Nas unidades de leitura quatro e cinco, T3 discorre sobre a necessidade de refletir sobre o papel da escola e da educação. Aproxima-se da Teoria de Adorno em sua crítica à chamada indústria cultural e em prol de uma educação formadora. Mostra como o filosofar desde a infância contribui para essa educação, em especial no fomento da autonomia, através do ensinar a pensar. Para o documento, apenas um pensamento autônomo é capaz de criticar a realidade construída e, sobretudo, mantida pelo ideal cultural dominante. Por isso, defende o filosofar como uma das principais ferramentas para a emancipação, para o pensamento autônomo. Assim afirma T3: “educar e aprender a filosofar significam educação para a emancipação, e compreender sua realização no homem é ele interrogar a permanência da barbárie no interior da civilização e questionar as relações entre autonomia e repressão para que Auschwitz não se repita” (p. 133). E continua: “é tarefa individual exercitar-se no “ser filósofo”, pôr-se em busca de uma apreensão significativa da cultura, de uma leitura crítica da

realidade e de uma ação engajada no mundo” (p. 133,167).

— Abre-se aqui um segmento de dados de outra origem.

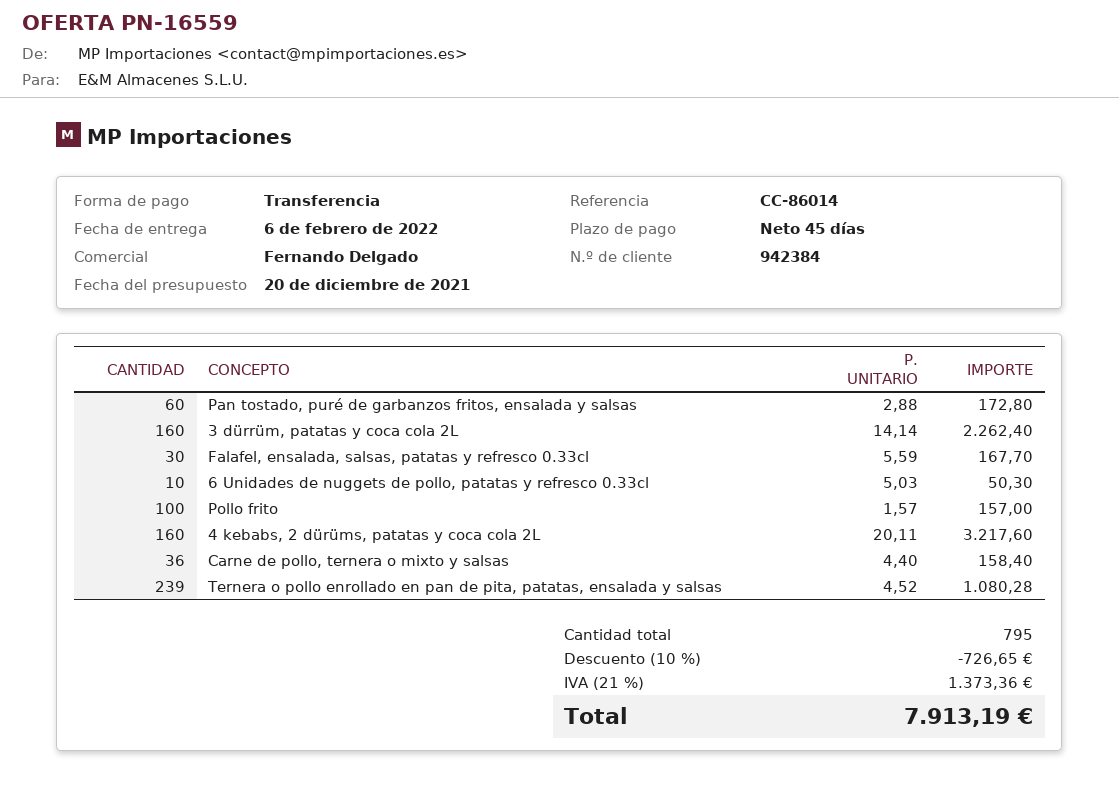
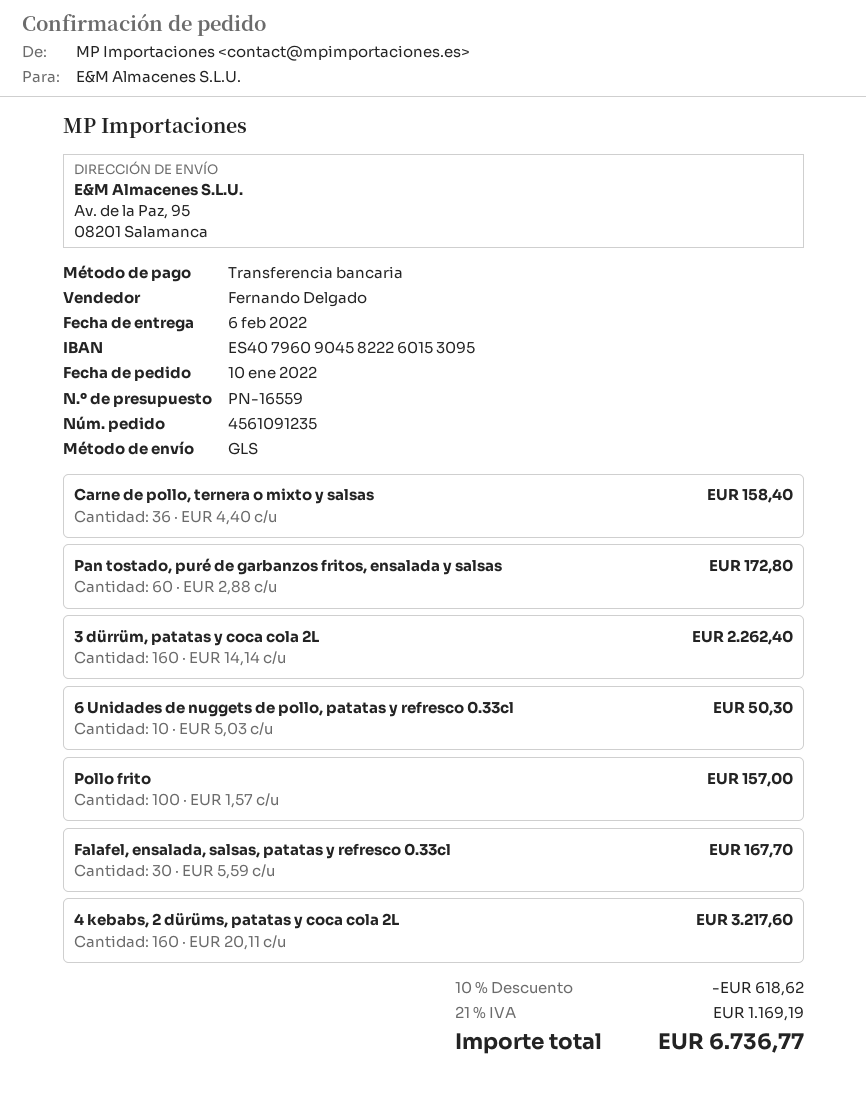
Ternera o pollo enrollado en pan de pita, patatas, ensalada y salsas: 239 x 4.52 = 1080.28 -> none
discount: 10% = 726.65 -> 10% = 618.62
tax: 21% = 1373.36 -> 21% = 1169.19
total: 7913.19 -> 6736.77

Para T3, a crítica reflexiva filosófica não é uma competência que se adquire na maioridade etária, mas antes uma capacidade humana que desenvolve no alvorecer da vida infantil e que pode (e deve) ser orientada através da educação, que pode ensinar a pensar. Nesse processo, o ensino de filosofia é fundamental, uma vez que a atividade reflexiva corresponde à própria essência do filosofar. Os frutos desse aprender filosófico são o

pensamento autônomo e crítico frente à cultura vigente e o engajamento pessoal na construção de uma realidade liberta.